As an employee at an ad agency, I completely agree. (I mean JooJoo? Really?)
Perhaps I wrote that sentence a bit odd, but I don't mean to imply myself that this is what happened. The 'idea' central in this story simply fits similar tropes and themes I see on HN all the time. And you're right, the up-votes verify this.
JooJoo is pronounced "joujou" in French, which is the diminutive form of "jouet", a toy. This form is only used when referring to the toys of little kids up to 7 year old. $500 for a little kid toy? Not for me, sorry.
They are definitely missing the TechCrunch ad agency now to not make such a basic check.
The name sounds _exactly_ like 'little kid's toy' in French, so, indeed, it follows that it will carry those connotations to French speaking people (you're not one, I'm guessing). Shakespeare may have found a rose by another name smelling just as sweet, but in the centuries since his time we've learned that varieties called 'poo-poo' just don't sell at the garden center.
That's an urban legend, kind of like saying a dinette set called "Notable" would flop in English speaking countries because we would assume it has "no table".
That same french term became synonymous with supernatural fetishism in the US (via west african slaves) and was turned into "juju", which is almost always preceded by the word "bad" as another way of saying bad luck or a feeling of impending doom....
Same way with softimage back in the day. It is pronounced softimazh, but it took bazillion of dead trees and marketing to explain to users how it is pronounced. You're doing something wrong if you need to use dictionary explanation in your marketing material imo.
Which is just lazy, terrible marketing. If you don't own the most obvious domain, do not use it as the name of your product.
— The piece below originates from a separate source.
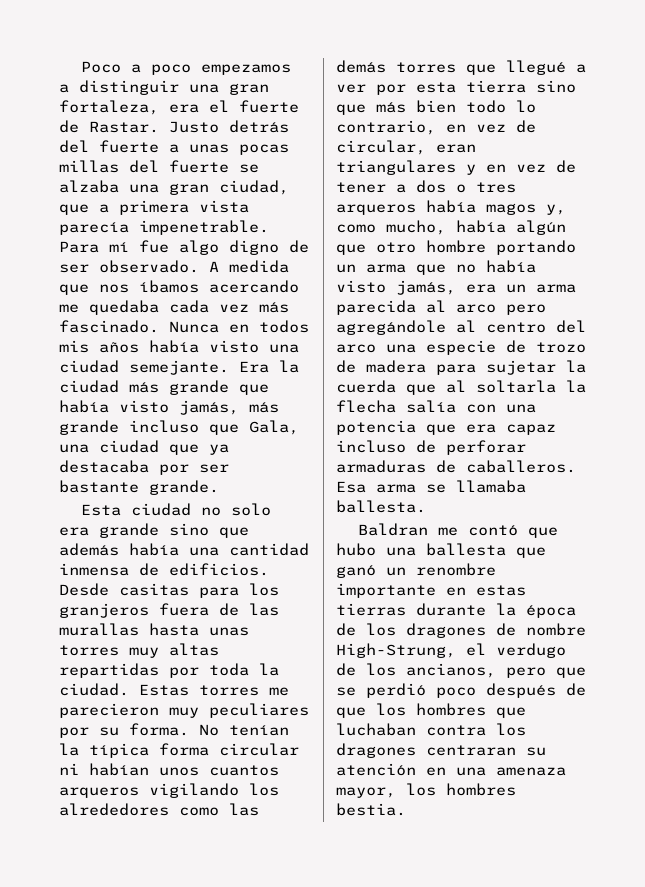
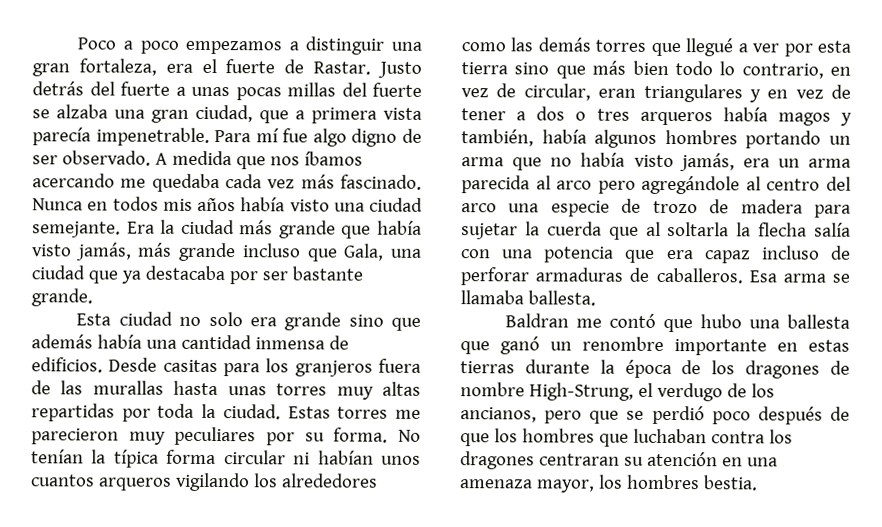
- No tenían la típica forma circular ni habían unos cuantos arqueros vigilando los alrededores como las demás torres que llegué a ver por esta tierra sino que más bien todo lo contrario, en vez de circular, eran triangulares y en vez de tener a dos o tres arqueros había magos y, como mucho, había algún que otro hombre portando un arma que no había visto jamás, era un arma parecida al arco pero agregándole al centro del arco una especie de trozo de madera para sujetar la cuerda que al soltarla la flecha salía con una potencia que era capaz incluso de perforar armaduras de caballeros.
+ No tenían la típica forma circular ni habían unos cuantos arqueros vigilando los alrededores como las demás torres que llegué a ver por esta tierra sino que más bien todo lo contrario, en vez de circular, eran triangulares y en vez de tener a dos o tres arqueros había magos y también, había algunos hombres portando un arma que no había visto jamás, era un arma parecida al arco pero agregándole al centro del arco una especie de trozo de madera para sujetar la cuerda que al soltarla la flecha salía con una potencia que era capaz incluso de perforar armaduras de caballeros.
If I go to joojoo.com and don't find what I'm looking for, there's not a chance in hell I'm going to start iterating through other possibilities. I'm either going to hit up Google or give up.
You're missing the fact that most people use Google as their 'location bar' and not the actual location bar. People literally do a Google search on Yahoo.com to get to Yahoo's site.
That was a great recovery for dropbox - but note that at the end of the day they still needed dropbox.com. This isn't to say that you can't succeed despite a crappy domain name, but rather that when you haven't even locked down your brand yet, why commit to something that you can't secure the domain for?
Perhaps I wrote that sentence a bit odd, but I don't mean to imply myself that this is what happened. The 'idea' central in this story simply fits similar tropes and themes I see on HN all the time. And you're right, the up-votes verify this.